The café itself tells stories if you know how to read them. Local photography covers one wall, black and white shots of mountain vistas and wildlife. Shelves hold mason jarsfilled with homemade preserves, hand-lettered labels declaring contents and prices. This place is loved, cared for, the kind of establishment that survives because it matters to the community, not because it turns a profit.
The kind of place where people talk.
The woman returns with a crock of stew that sends steam curling into the air. She sets it in front of me along with cornbread still warm enough to melt butter, and a spoon appears next to the bowl made of real silverware, not disposable plastic.
"Sadie," she says, wiping her hand on her apron before extending it. "I own this place."
"Cara." Her grip is firm, confident. Hands that have worked hard and aren't afraid of it. "Freelance journalist. I'm doing a piece on remote Alaskan communities."
Something flickers in Sadie's expression. Not suspicion exactly, but interest sharpened with caution. She's heard that line before, or something like it. Journalists come through small towns making promises about fair representation, then leave with cherry-picked quotes and manufactured narratives.
"What publication?" Her question is direct, and I can tell she's smart enough to have heard similar lines before.

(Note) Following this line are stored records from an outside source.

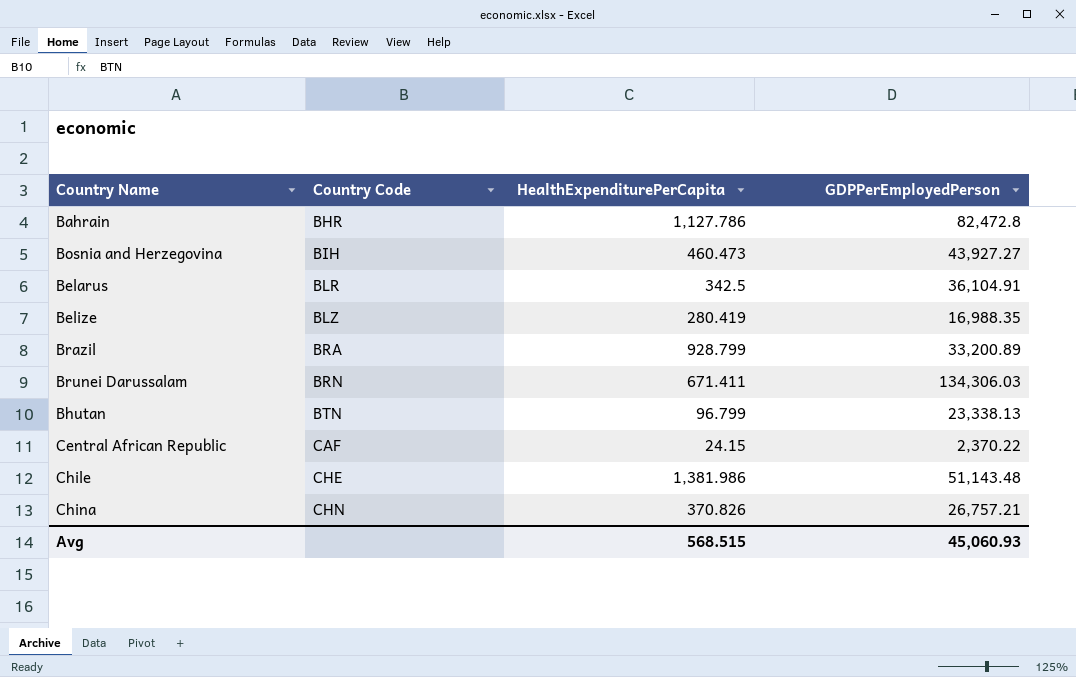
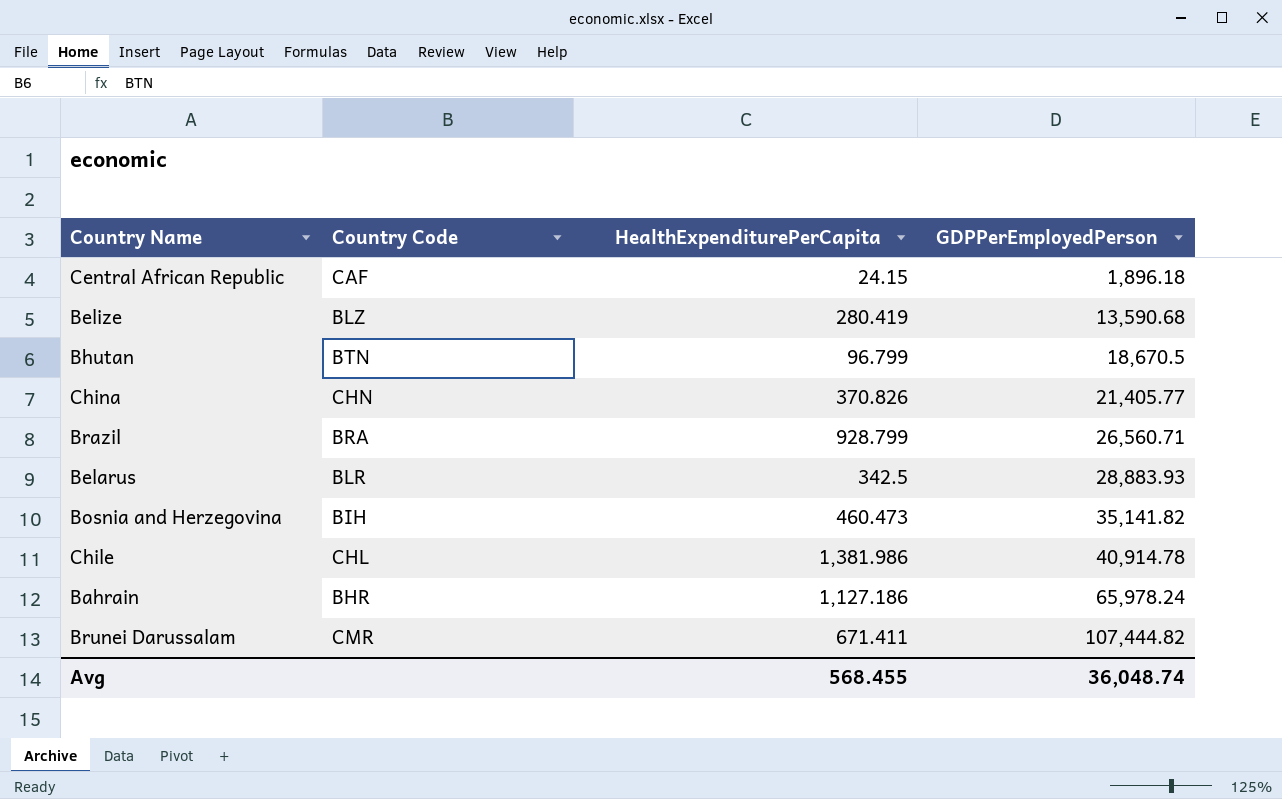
row order: Country Code ascending -> GDPPerEmployedPerson ascending
Central African Republic | GDPPerEmployedPerson: 2,370.22 -> 1,896.18
Belize | GDPPerEmployedPerson: 16,988.35 -> 13,590.68
Bhutan | GDPPerEmployedPerson: 23,338.13 -> 18,670.5
China | GDPPerEmployedPerson: 26,757.21 -> 21,405.77
Brazil | GDPPerEmployedPerson: 33,200.89 -> 26,560.71
Belarus | GDPPerEmployedPerson: 36,104.91 -> 28,883.93
Bosnia and Herzegovina | GDPPerEmployedPerson: 43,927.27 -> 35,141.82
Chile | Country Code: CHE -> CHL
Chile | GDPPerEmployedPerson: 51,143.48 -> 40,914.78
Bahrain | HealthExpenditurePerCapita: 1,127.786 -> 1,127.186
Bahrain | GDPPerEmployedPerson: 82,472.8 -> 65,978.24
Brunei Darussalam | Country Code: BRN -> CMR
Brunei Darussalam | GDPPerEmployedPerson: 134,306.03 -> 107,444.82
Avg | HealthExpenditurePerCapita: 568.515 -> 568.455
Avg | GDPPerEmployedPerson: 45,060.93 -> 36,048.74

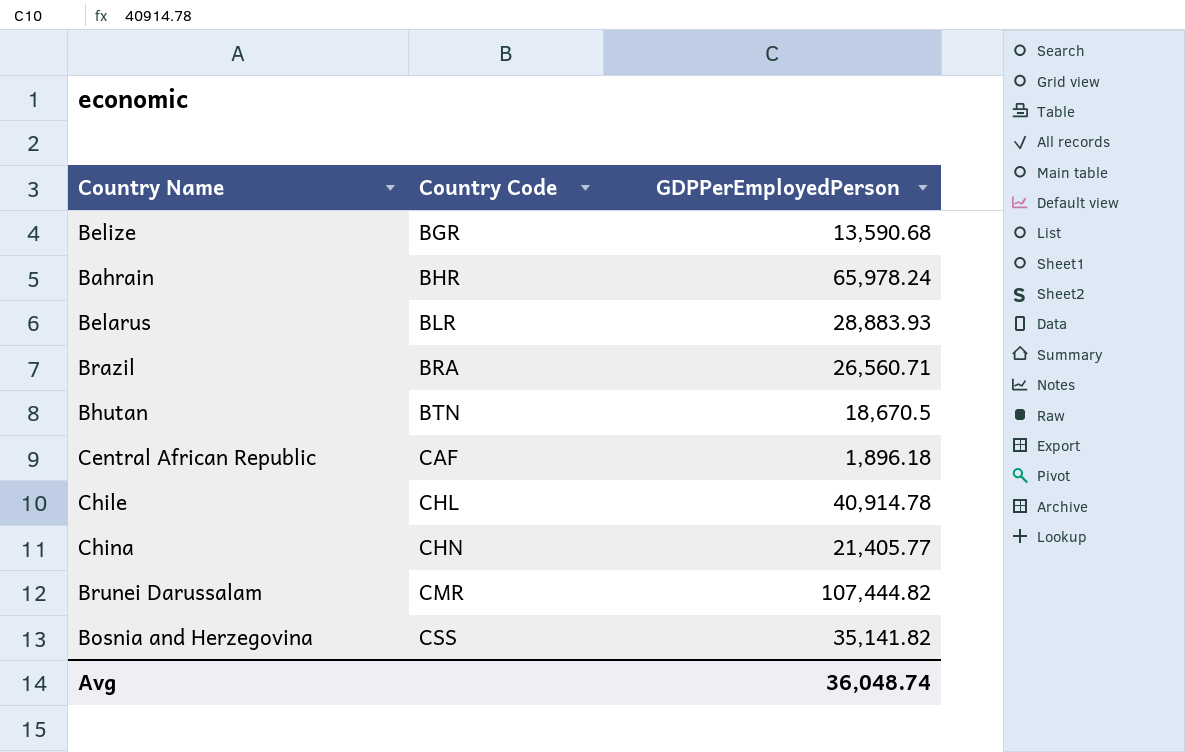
row order: GDPPerEmployedPerson ascending -> Country Code ascending
column HealthExpenditurePerCapita | position: 3 -> none
Belize | Country Code: BLZ -> BGR
Bosnia and Herzegovina | Country Code: BIH -> CSS

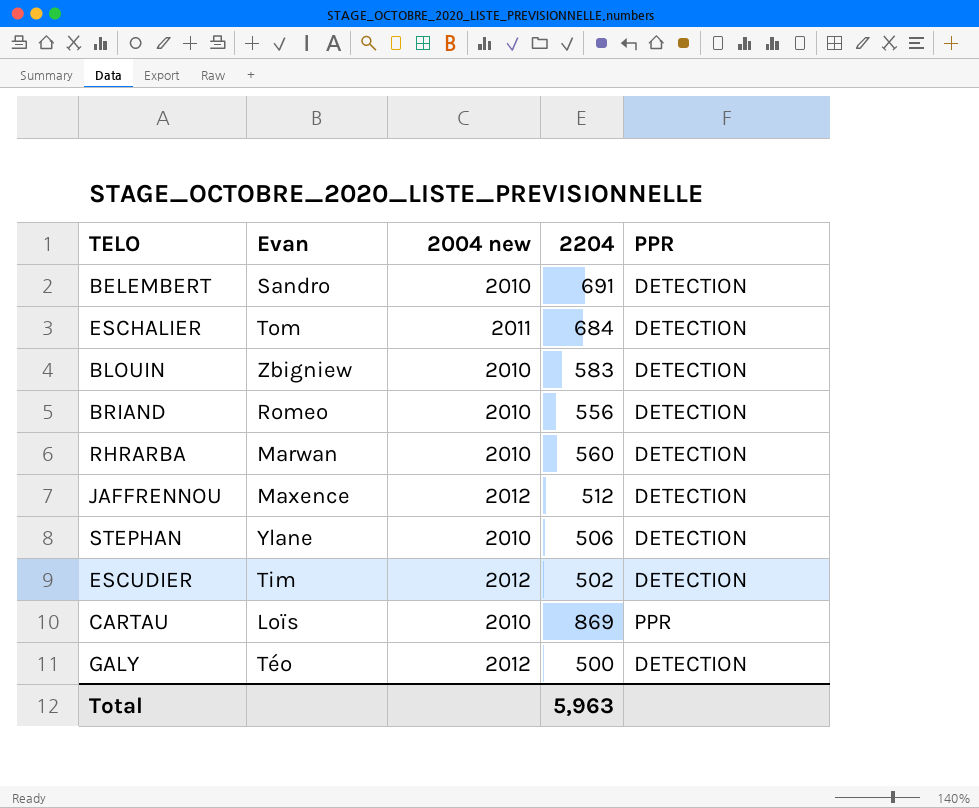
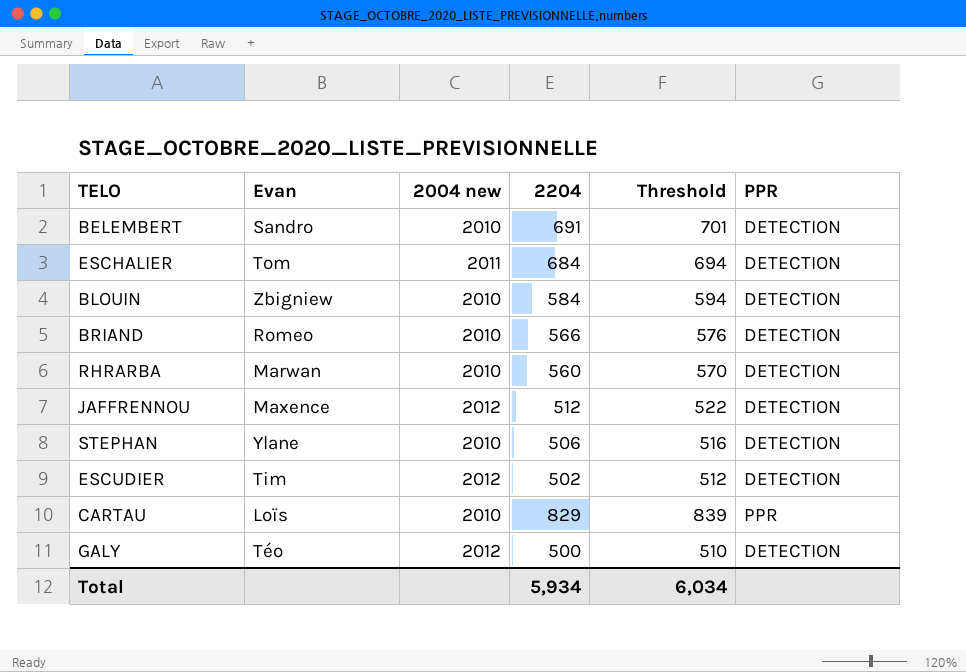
column Threshold | formula: none -> [2204] + 10
BLOUIN | 2204: 583 -> 584
BRIAND | 2204: 556 -> 566
CARTAU | 2204: 869 -> 829
Total | 2204: 5,963 -> 5,934

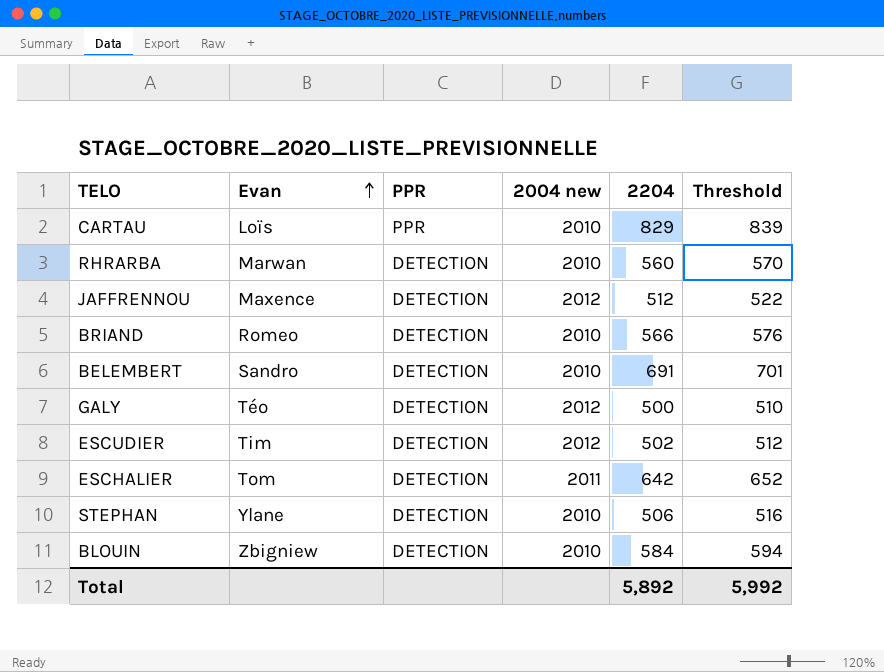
row order: none -> Evan ascending
column PPR | position: 6 -> 3
ESCHALIER | 2204: 684 -> 642
ESCHALIER | Threshold: 694 -> 652
Total | 2204: 5,934 -> 5,892
Total | Threshold: 6,034 -> 5,992

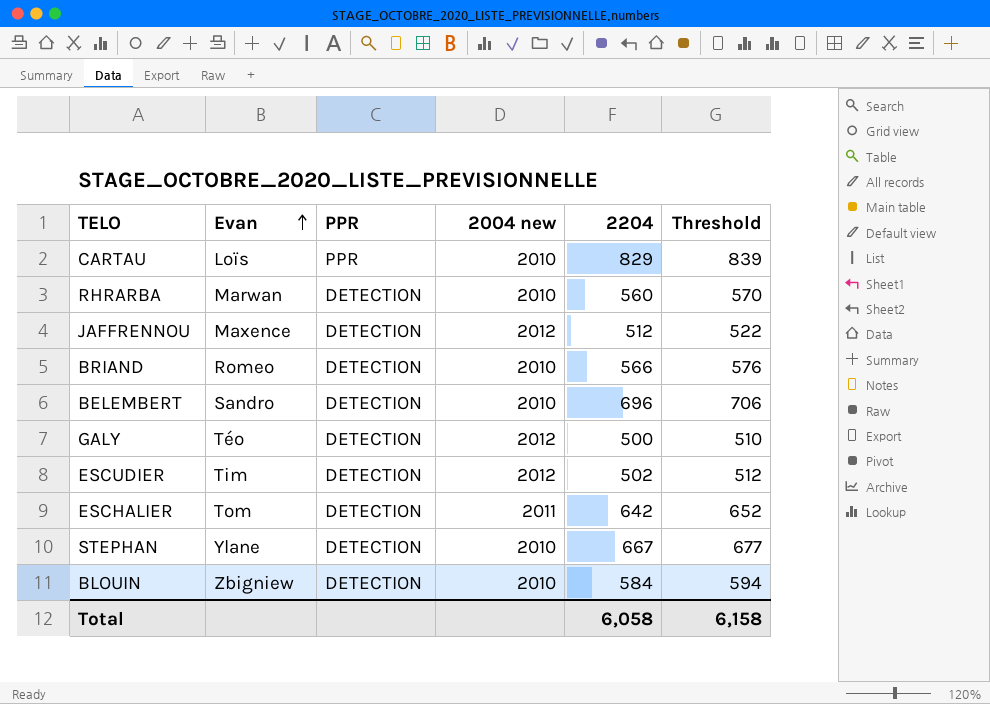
BELEMBERT | 2204: 691 -> 696
BELEMBERT | Threshold: 701 -> 706
STEPHAN | 2204: 506 -> 667
STEPHAN | Threshold: 516 -> 677
Total | 2204: 5,892 -> 6,058
Total | Threshold: 5,992 -> 6,158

"Freelance right now," I say, which is true in the way all good lies contain truth. "Pitching to several outlets. I'm interested in how communities this remote sustain themselves. Economics, logistics, the human element." I take a bite of stew to give her time to think, and it's as good as it smells, rich and hearty. "This is excellent, by the way."
"Thanks." Sadie leans against the counter, arms crossed in a posture that looks casual but isn't. She's still evaluating. "We get a few journalists through here. Usually they're looking for survivalist angles or climate change impact stories. What's your hook?"
"Supply chains. How goods reach communities like this. What it takes to keep a town running when the nearest city is hours away." I gesture with my spoon toward the shelves of preserves. "You can't import everything. So what do you make yourself? What do you order? Who brings it?"
Her posture relaxes fractionally, which tells me that's a question someone genuinely interested in community dynamics would ask, not someone looking for scandal or sensational copy. "Finn Ashworth handles most deliveries. Runs supplies up from Anchorage twice a month, more often if needed. Everything from groceries to hardware to medical supplies."
"That's a lot of responsibility for one person."
"It is." Pride colors her voice. "Finn's reliable though. Former military. Army pilot before he took a medical discharge. Knows these roads better than anyone."